A conditionally-active, dual-targeting BiTAC-TCE with superior tumor selectivity for the treatment of solid tumors

The broad application of T cell engagers (TCEs) in solid tumors is limited by on-target, off-tumor toxicity. Our proprietary BiTAC-TCE platform combines dual-targeting with on-cell assembly of two complementary molecules.
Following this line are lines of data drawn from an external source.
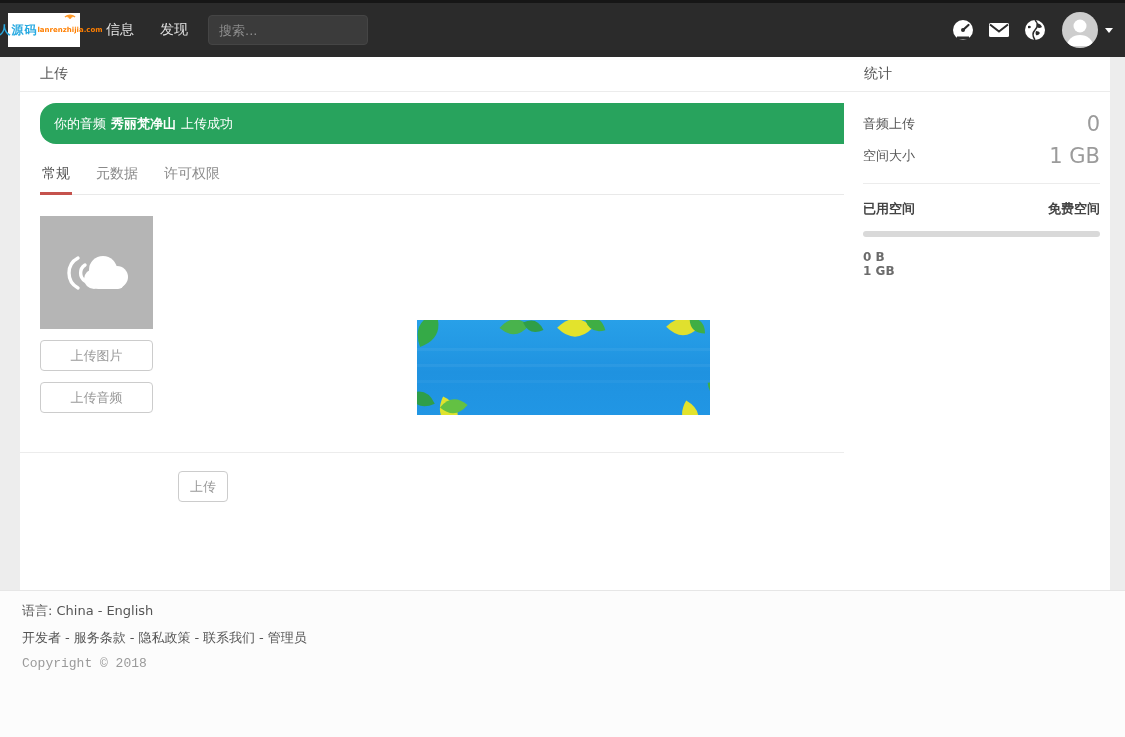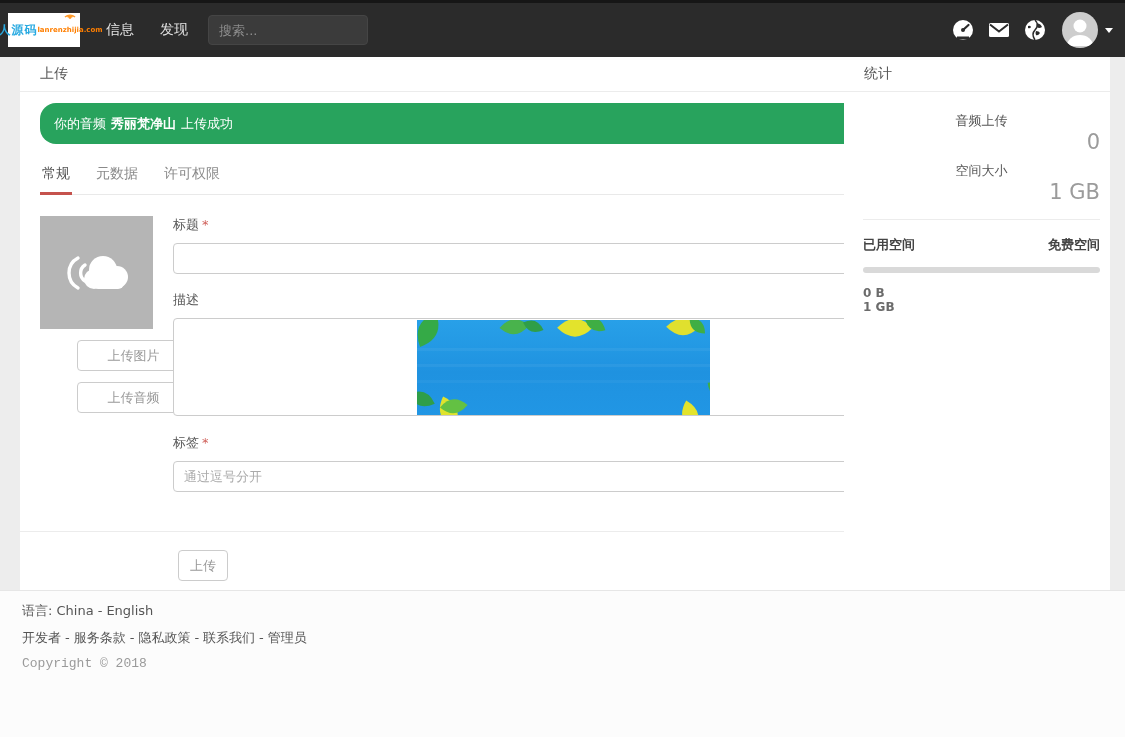--- a/index.html
+++ b/index.html
@@ -56,21 +56,20 @@
   .tab { color:#8a8a8a; padding:4px 2px 9px; margin-right:22px; cursor:pointer; }
   .tab.active { color:#555; border-bottom:3px solid #c5524d; margin-bottom:-1px; }
   
   .form-area { display:flex; padding:21px 20px 0; }
   .left-col { width:113px; flex:none; }
   .thumb { width:113px; height:113px; background:#b5b5b5; display:flex; align-items:center; justify-content:center; }
   .side-btn {
     width:113px; height:31px; margin-top:11px; background:#fff; border:1px solid #ccc;
     border-radius:4px; color:#999; font-size:13px; cursor:pointer;
     font-family:"DejaVu Sans","Liberation Sans",sans-serif;
-    margin-left:37px;
   }
   .right-col { flex:1; margin-left:20px; }
   .field-label { font-size:13px; color:#555; margin-bottom:9px; }
   .req { color:#d0605a; margin-left:3px; }
   .text-input {
     width:100%; height:31px; border:1px solid #ccc; border-radius:4px; padding:0 10px;
     font-size:13px; color:#555; outline:none; display:block;
     font-family:"DejaVu Sans","Liberation Sans",sans-serif;
   }
   .text-input::placeholder { color:#aaa; }
@@ -82,21 +81,21 @@
   .gap-md { margin-top:17px; }
   .gap-lg { margin-top:18px; }
   .section-divider { border:none; border-top:1px solid #ececec; margin:39px 0 0; }
   .submit-btn {
     margin:18px 0 0 158px; min-width:41px; height:31px; padding:0 11px;
     background:#fff; border:1px solid #ccc; border-radius:4px; color:#999; font-size:13px; cursor:pointer;
     font-family:"DejaVu Sans","Liberation Sans",sans-serif;
   }
   
   .side-body { padding:20px 10px 0 19px; }
-  .stat-row { display:flex; align-items:center; margin-bottom:8px;flex-direction:column; }
+  .stat-row { display:flex; align-items:center; margin-bottom:8px; }
   .stat-label { font-size:13px; color:#555; }
   .stat-value { margin-left:auto; font-size:21px; color:#9b9b9b; }
   .side-divider { border:none; border-top:1px solid #ececec; margin:15px 0 16px; }
   .storage-labels { display:flex; justify-content:space-between; font-size:13px; font-weight:bold; color:#444; }
   .progress-track { margin-top:13px; height:6px; background:#d9d9d9; border-radius:3px; overflow:hidden; cursor:default; }
   .progress-fill { height:6px; background:#8bc34a; }
   .storage-values { display:flex; justify-content:space-between; margin-top:13px; font-size:12px; font-weight:bold; color:#6b6b6b;flex-direction:column; }
   
   .footer {
     position:absolute; left:0; top:590px; width:1125px; height:147px;
@@ -193,36 +192,20 @@
               <circle cx="45" cy="24" r="14" fill="#fff"></circle>
               <circle cx="59" cy="31" r="11" fill="#fff"></circle>
               <circle cx="36" cy="33" r="10" fill="#fff"></circle>
               <rect x="34" y="30" width="32" height="13" rx="6" fill="#fff"></rect>
             </svg>
           </div>
           <button class="side-btn">上传图片</button>
           <button class="side-btn">上传音频</button>
         </div>
 
-        <div class="right-col">
-          <div class="field-label">
-            <span>标题</span><span class="req">*</span>
-          </div>
-          <input class="text-input" type="text" style="">
-
-          <div class="field-label gap-md">
-            <span>描述</span>
-          </div>
-          <textarea class="textarea" style=""></textarea>
-
-          <div class="field-label gap-lg">
-            <span>标签</span><span class="req">*</span>
-          </div>
-          <input class="text-input" type="text" placeholder="通过逗号分开" style="">
-        </div>
       </div>
 
       <hr class="section-divider">
       <button class="submit-btn">上传</button>
     </main>
 
     <aside class="panel-side">
       <div class="panel-header">统计</div>
       <div class="side-body">
         <div class="stat-row">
Each molecule contains a tumor-binding domain, recognizing a unique tumor-associated antigen (TAA), and a split T cell–binding moiety. Productive T cell engagement occurs when both compounds bind tumor cells expressing both antigens which triggers the complementation of the CD3 binder. For ourlead program, we combine EpCAM with another clinically validated TAA that has a distinct expression pattern in healthy tissue. The combination of EpCAM and TAA2 enables the safe targeting of major solid tumor indications known to highly co-express both targets, e.g. CRC or NSCLC. Our lead BiTAC-TCE molecules have a favorable developability and PK profile. BiTAC-TCE discriminates between dual (tumor) and single expressing (healthy surrogate) cells and spheroids in vitro, demonstrating its implemented logic AND-gate function. The combination induces strong efficacy in a CRC-derived CDX model. As opposed to an EpCAM-targeting TCE, our BiTAC-TCE does not show any signs of toxicity in a transgenic mouse model expressing the human version of EpCAM. Collectively, these data demonstrate the BiTAC-TCE platform may be able to provide safe and efficacious treatment options for solid tumor indications with high unmet medical need.